» Work to complete
Write out, please, each line from the one containing "border-radius: 9px ->" to the final line of the data, both included, exactly and without pictures.

+++ Dataset extract +++

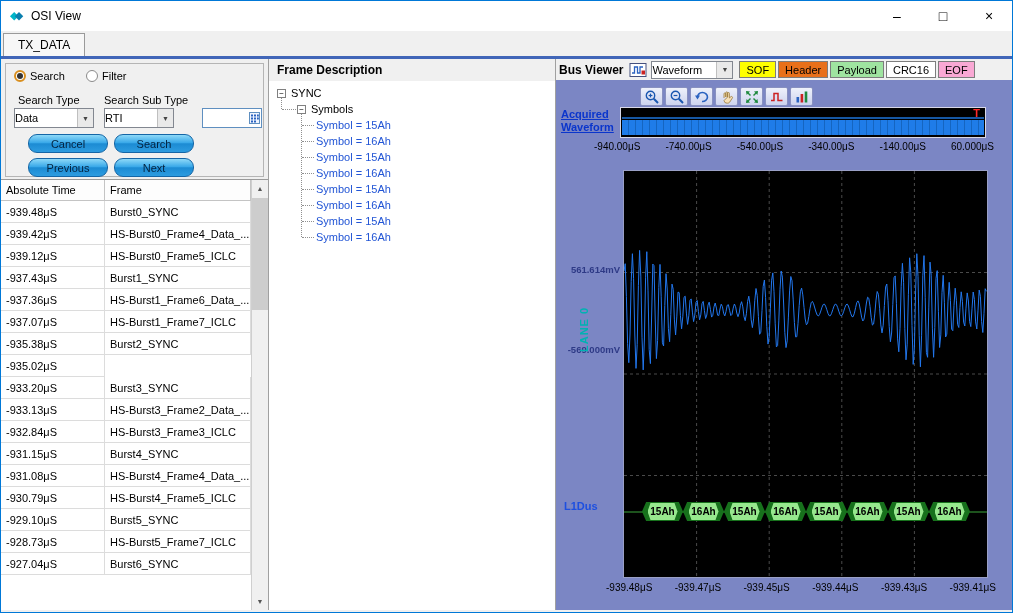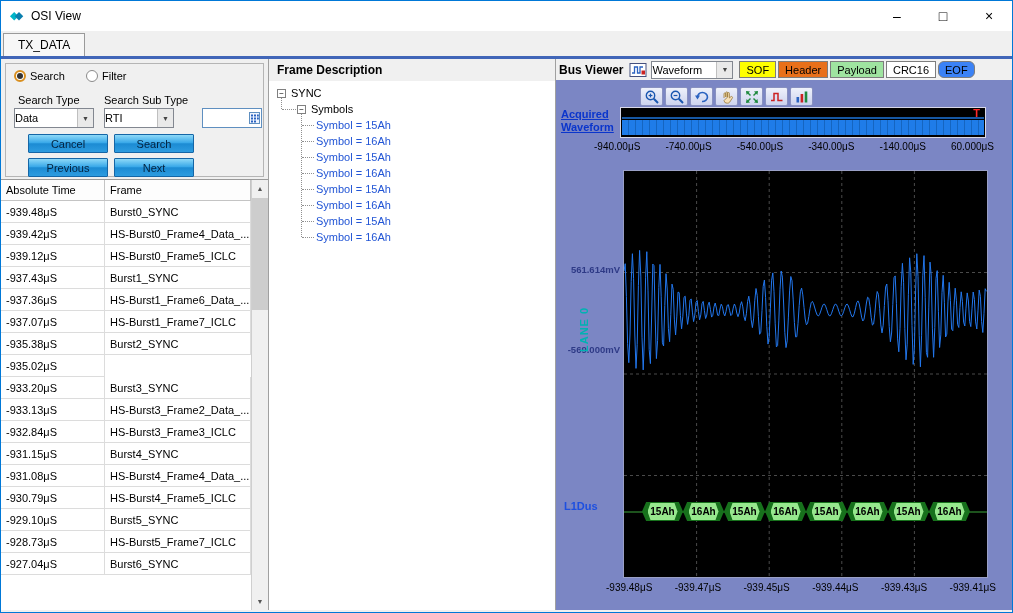"EOF" span.legend-chip { background: #3b82f6 -> #f9a8d4; border-radius: 6px -> none }
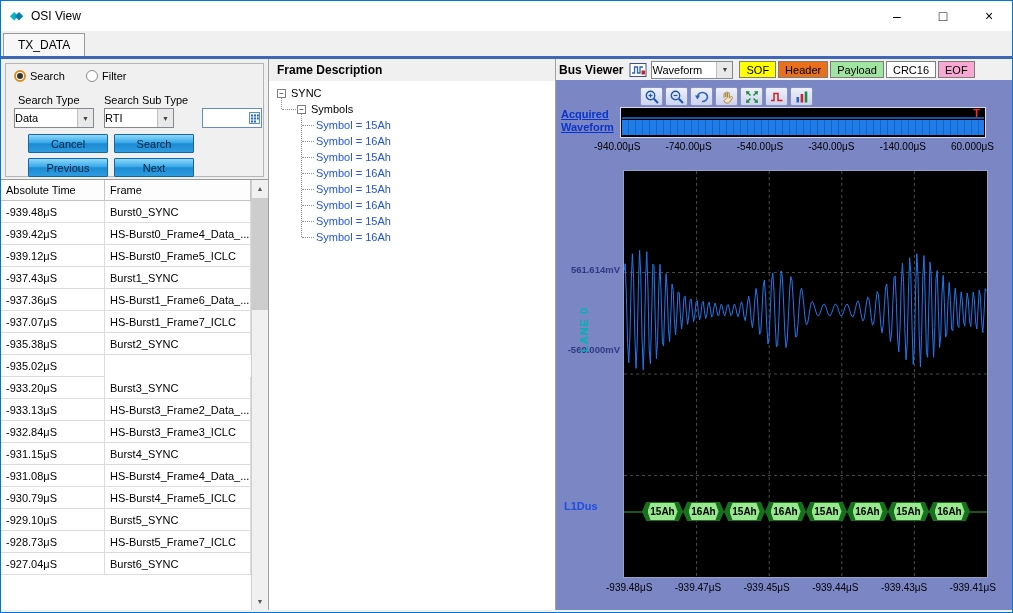"Cancel" .btn-blue { border-radius: 1px -> 9px }
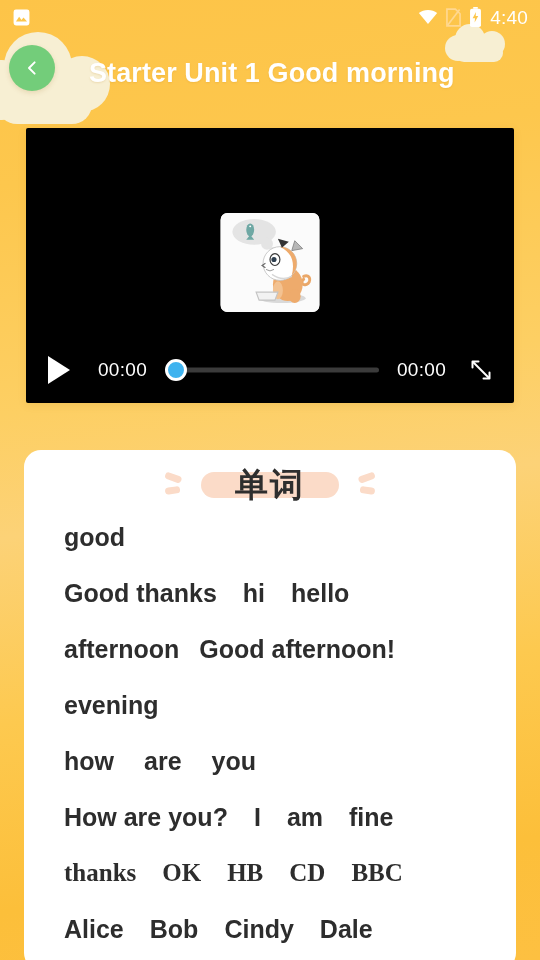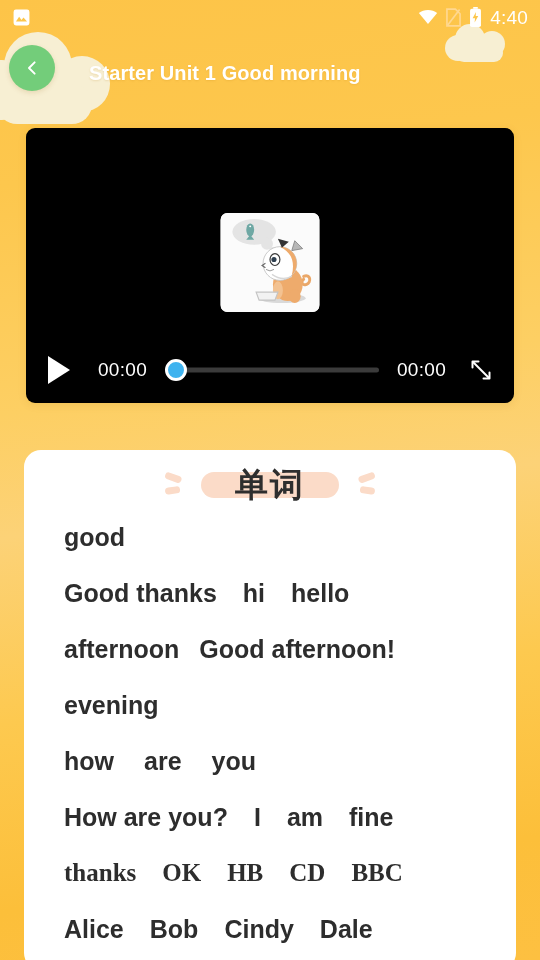"Starter Unit 1 Good morning" .title { font-size: 20px -> 27px }
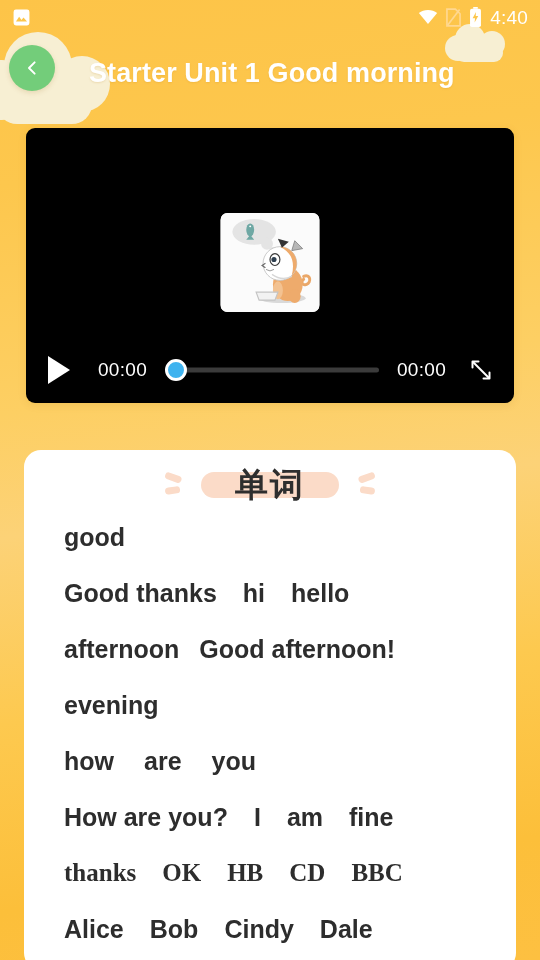"00:00" .player { border-radius: 9px -> 2px }
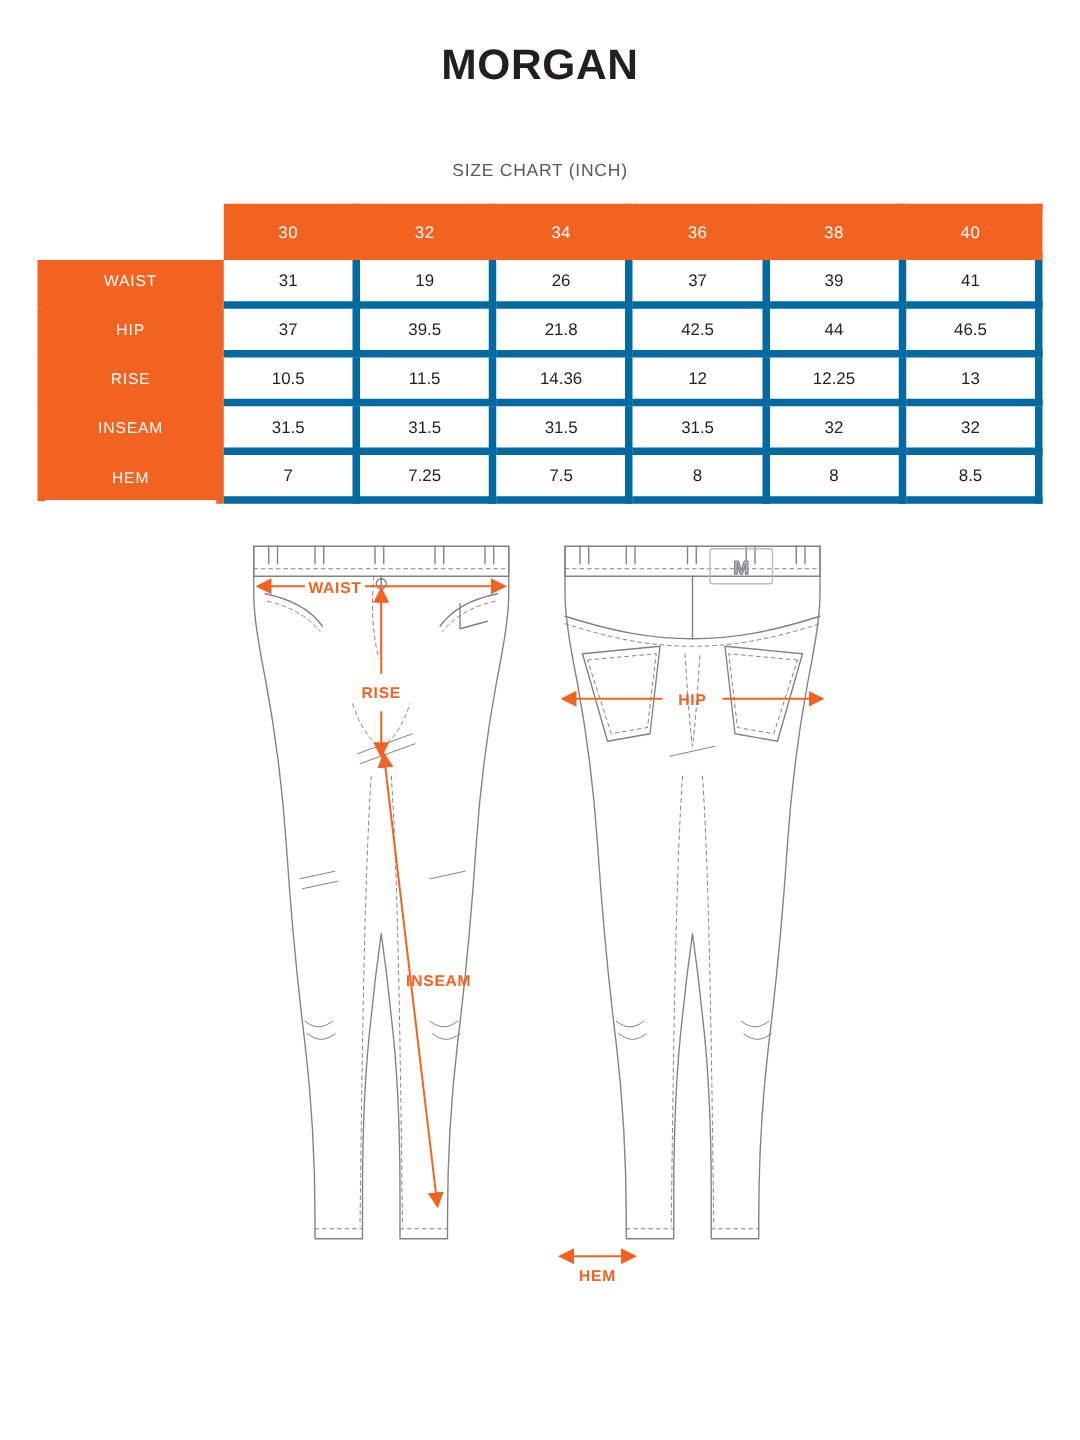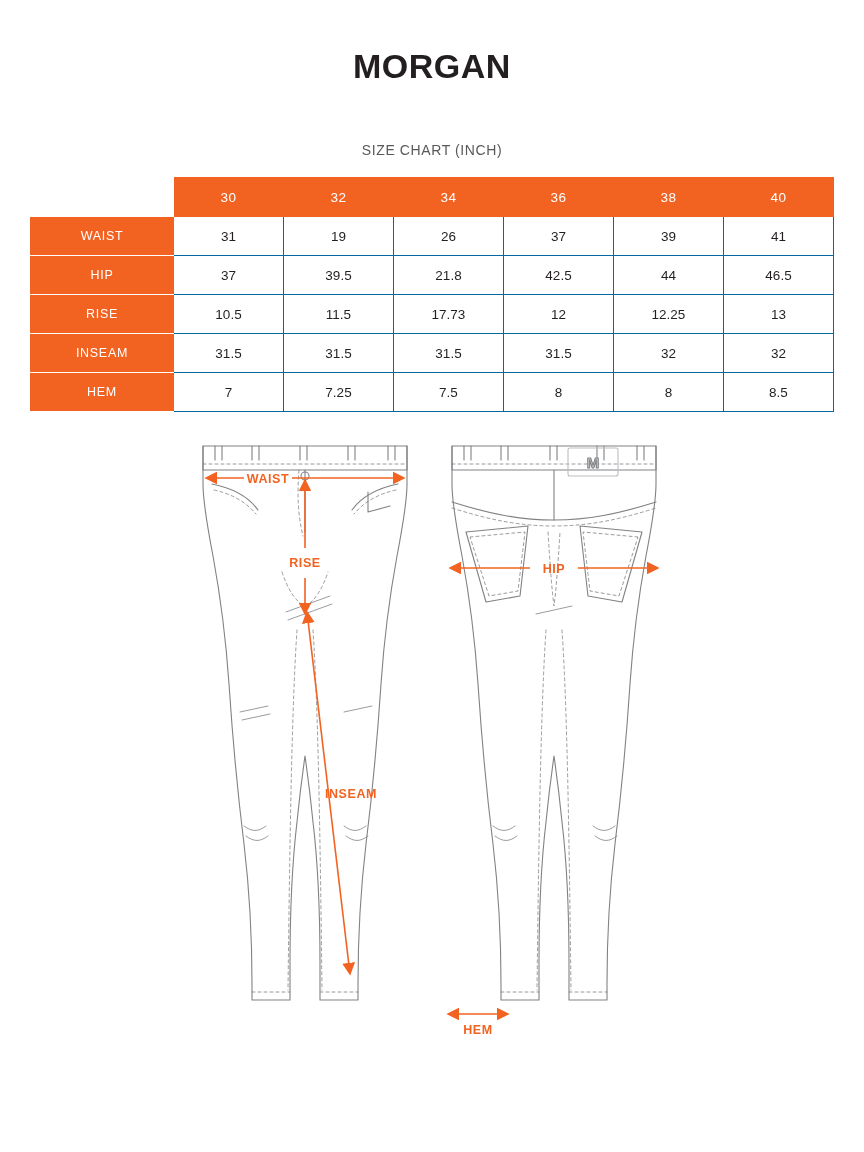"MORGAN" .header { padding-top: 48px -> 34px }
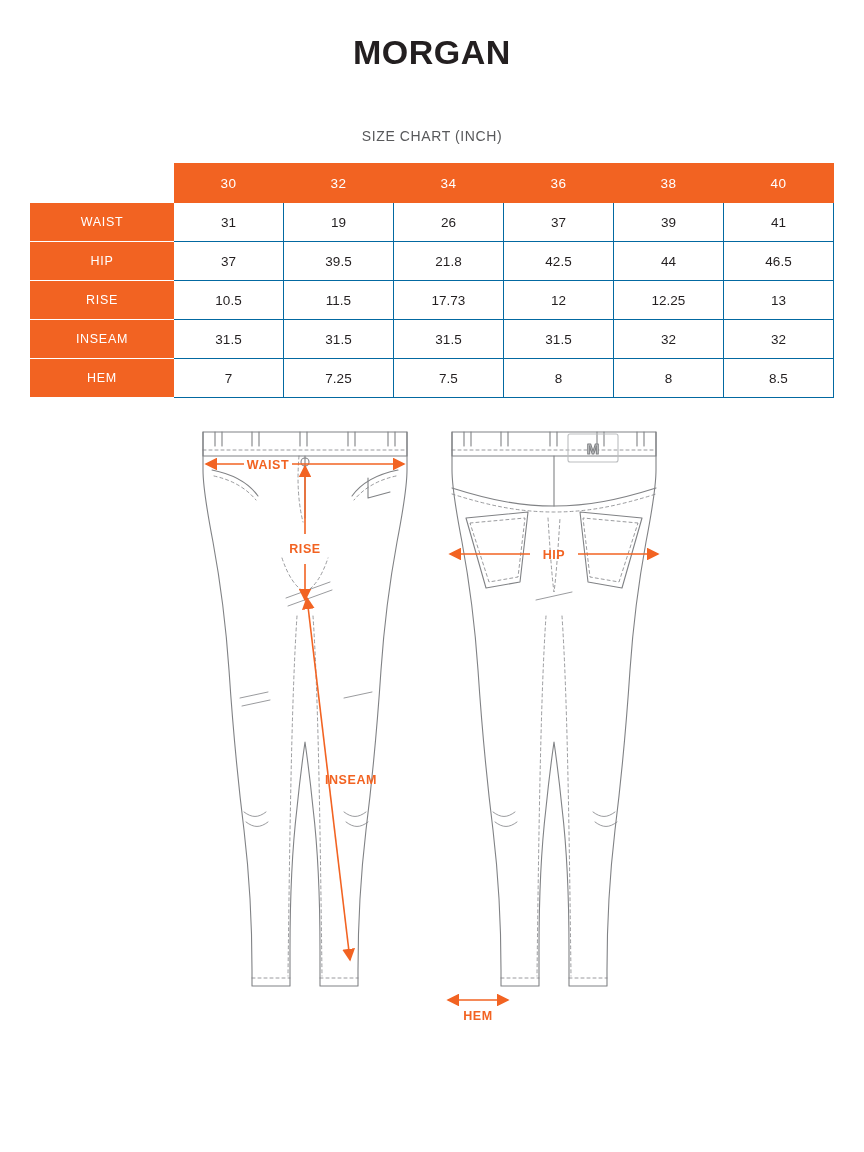"30" table.size-chart th, table.size-chart td { border: 1px solid #0369a1 -> 6px solid #0369a1 }
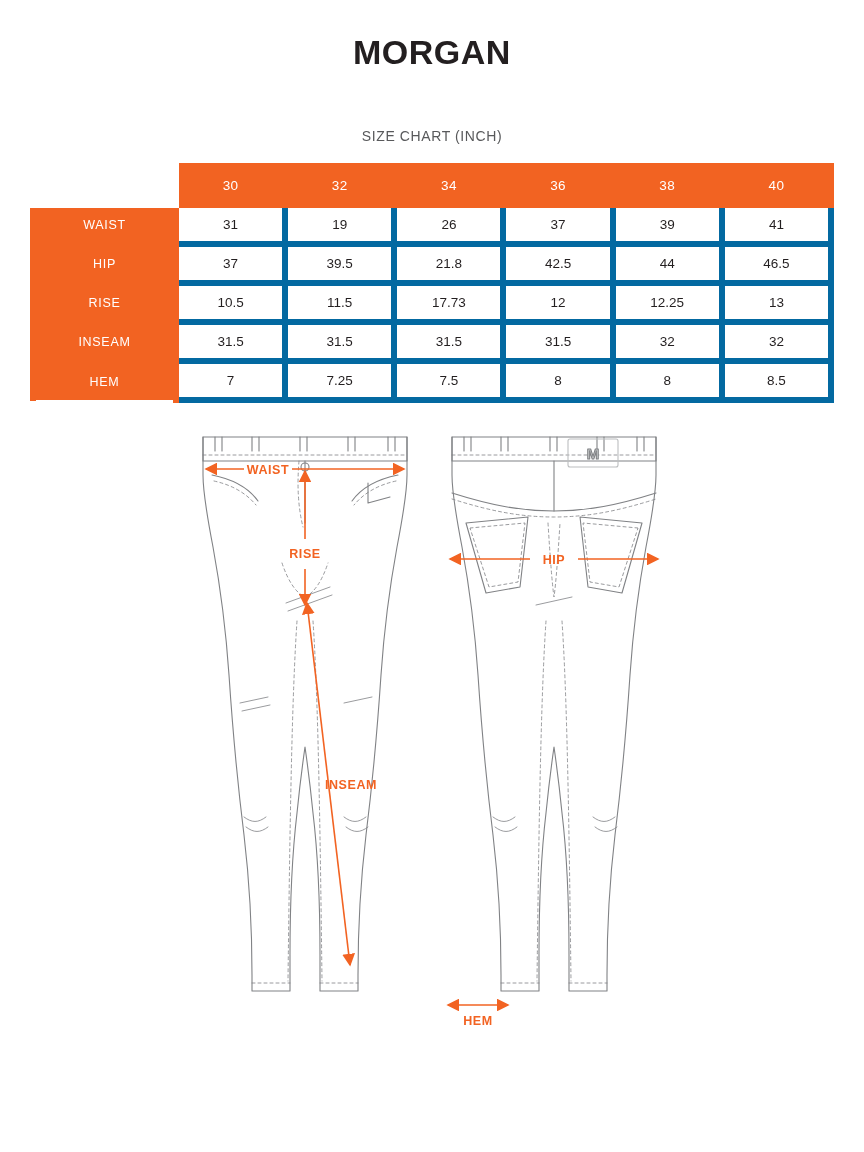"17.73" td { text: 17.73 -> 14.36 }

+++

» Solution for this exercise
"00:00" .player { border-radius: 9px -> 2px }
"MORGAN" .header { padding-top: 48px -> 34px }
"30" table.size-chart th, table.size-chart td { border: 1px solid #0369a1 -> 6px solid #0369a1 }
"17.73" td { text: 17.73 -> 14.36 }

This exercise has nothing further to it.